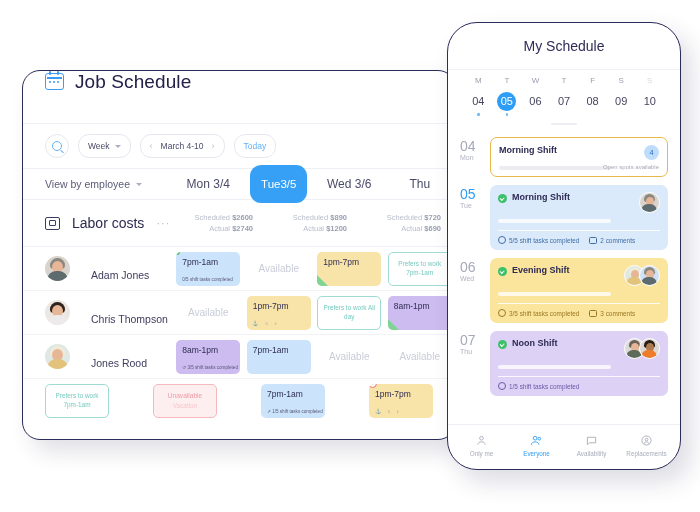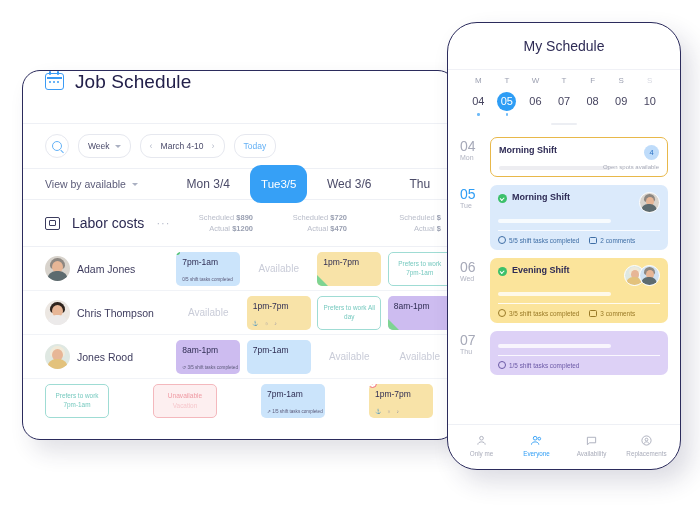--- a/index.html
+++ b/index.html
@@ -183,7 +183,7 @@
 
     <div class="subbar">
       <div class="vbe">
-        <span>View by available</span>
+        <span>View by employee</span>
         <span class="caret"></span>
       </div>
       <div class="daycol"><span>Mon 3/4</span></div>

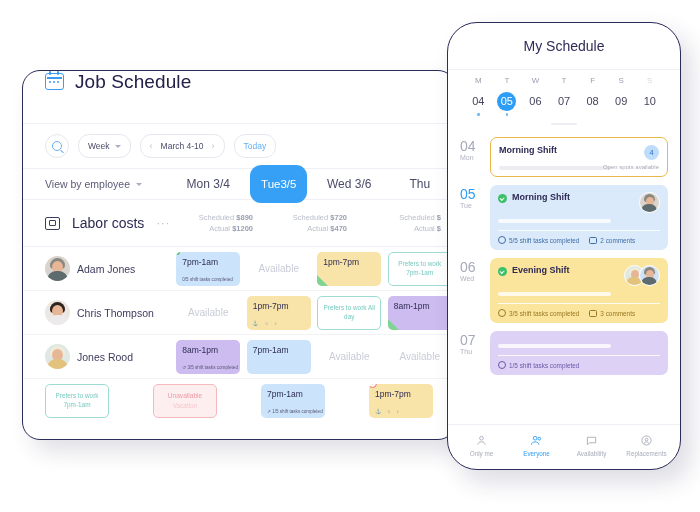--- a/index.html
+++ b/index.html
@@ -199,6 +199,10 @@
         <span class="dots">···</span>
       </div>
       <div class="labor-c">
+        <div><span>Scheduled</span> <b>$2600</b></div>
+        <div><span>Actual</span> <b>$2740</b></div>
+      </div>
+      <div class="labor-c">
         <div><span>Scheduled</span> <b>$890</b></div>
         <div><span>Actual</span> <b>$1200</b></div>
       </div>

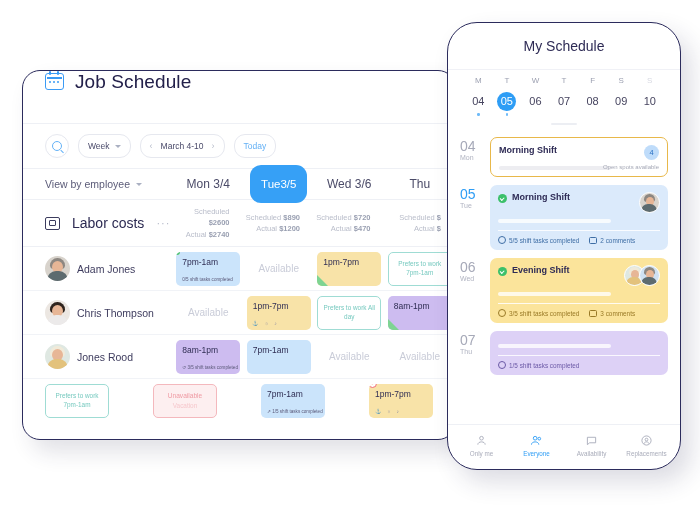--- a/index.html
+++ b/index.html
@@ -210,10 +210,6 @@
         <div><span>Scheduled</span> <b>$720</b></div>
         <div><span>Actual</span> <b>$470</b></div>
       </div>
-      <div class="labor-c">
-        <div><span>Scheduled</span> <b>$</b></div>
-        <div><span>Actual</span> <b>$</b></div>
-      </div>
     </div>
 
     <div class="grid-rows">

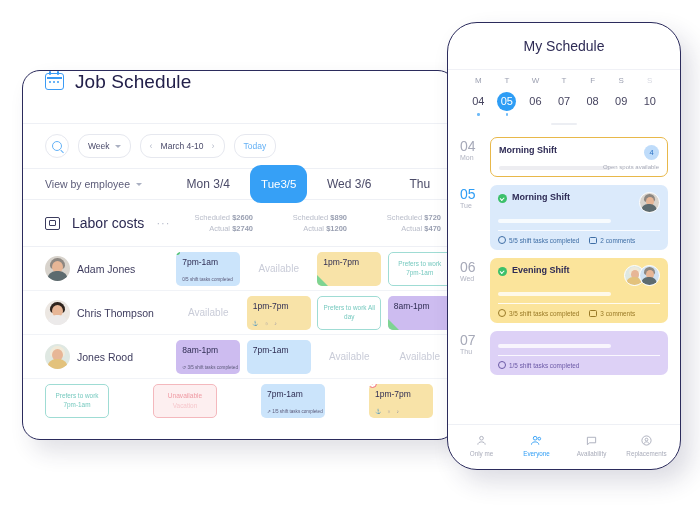--- a/index.html
+++ b/index.html
@@ -208,7 +208,7 @@
       </div>
       <div class="labor-c">
         <div><span>Scheduled</span> <b>$720</b></div>
-        <div><span>Actual</span> <b>$470</b></div>
+        <div><span>Actual</span> <b>$690</b></div>
       </div>
     </div>
 

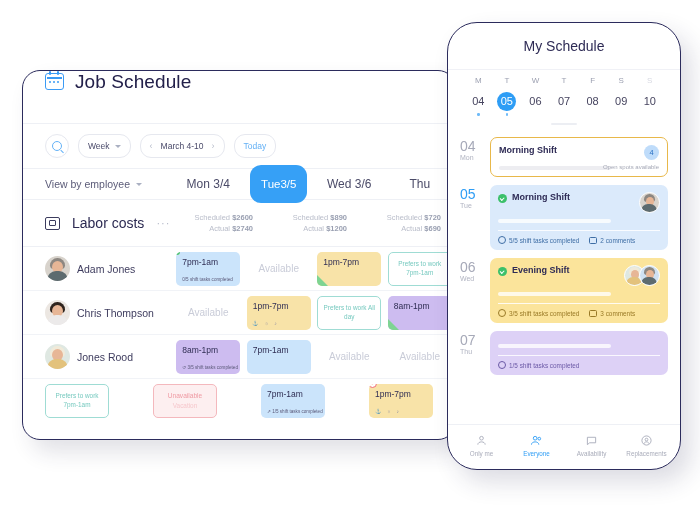--- a/index.html
+++ b/index.html
@@ -57,7 +57,7 @@
   .grid-rows{position:relative;}
   .erow{height:43px;display:flex;align-items:center;border-bottom:1px solid #f1f3f7;}
   .erow:last-child{border-bottom:none;}
-  .ename{width:150px;padding-left:22px;box-sizing:border-box;display:flex;align-items:center;gap:7px;}
+  .ename{width:150px;padding-left:22px;box-sizing:border-box;display:flex;align-items:flex-end;gap:21px;}
   .av{width:25px;height:25px;border-radius:50%;flex:0 0 auto;position:relative;overflow:hidden;}
   .av .hair{position:absolute;left:5px;top:2px;width:15px;height:11px;border-radius:8px 8px 4px 4px;}
   .av .face{position:absolute;left:7px;top:5px;width:11px;height:12px;border-radius:50%;background:#e7b696;}

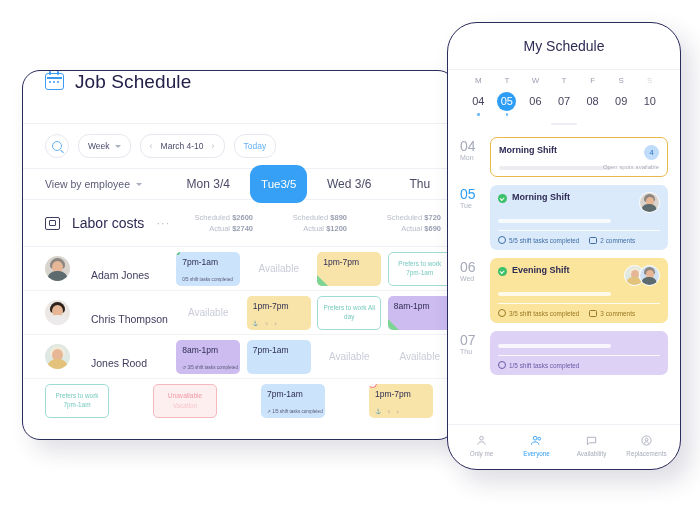--- a/index.html
+++ b/index.html
@@ -472,6 +472,22 @@
           <div class="ddow">Thu</div>
         </div>
         <div class="card c-purple">
+          <div class="ctop">
+            <span class="chk"></span>
+            <span class="cname">Noon Shift</span>
+            <span class="avstack">
+              <span class="pav" style="background:#dcdcd6">
+                <span class="hair" style="background:#6b6159"></span>
+                  <span class="face"></span>
+                  <span class="body" style="background:#5f6b5a"></span>
+              </span>
+              <span class="pav" style="background:#ded8d2">
+                <span class="hair" style="background:#241c17"></span>
+                  <span class="face" style="background:#b07b50"></span>
+                  <span class="body" style="background:#ef7c2a"></span>
+              </span>
+            </span>
+          </div>
           <div class="pbar"></div>
           <div class="cfoot p">
             <span class="fi">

Your objective:
Filter the entries and copy each line with "padding".

Answer to the exercise:
-  .ename{width:150px;padding-left:22px;box-sizing:border-box;display:flex;align-items:center;gap:7px;}
+  .ename{width:150px;padding-left:22px;box-sizing:border-box;display:flex;align-items:flex-end;gap:21px;}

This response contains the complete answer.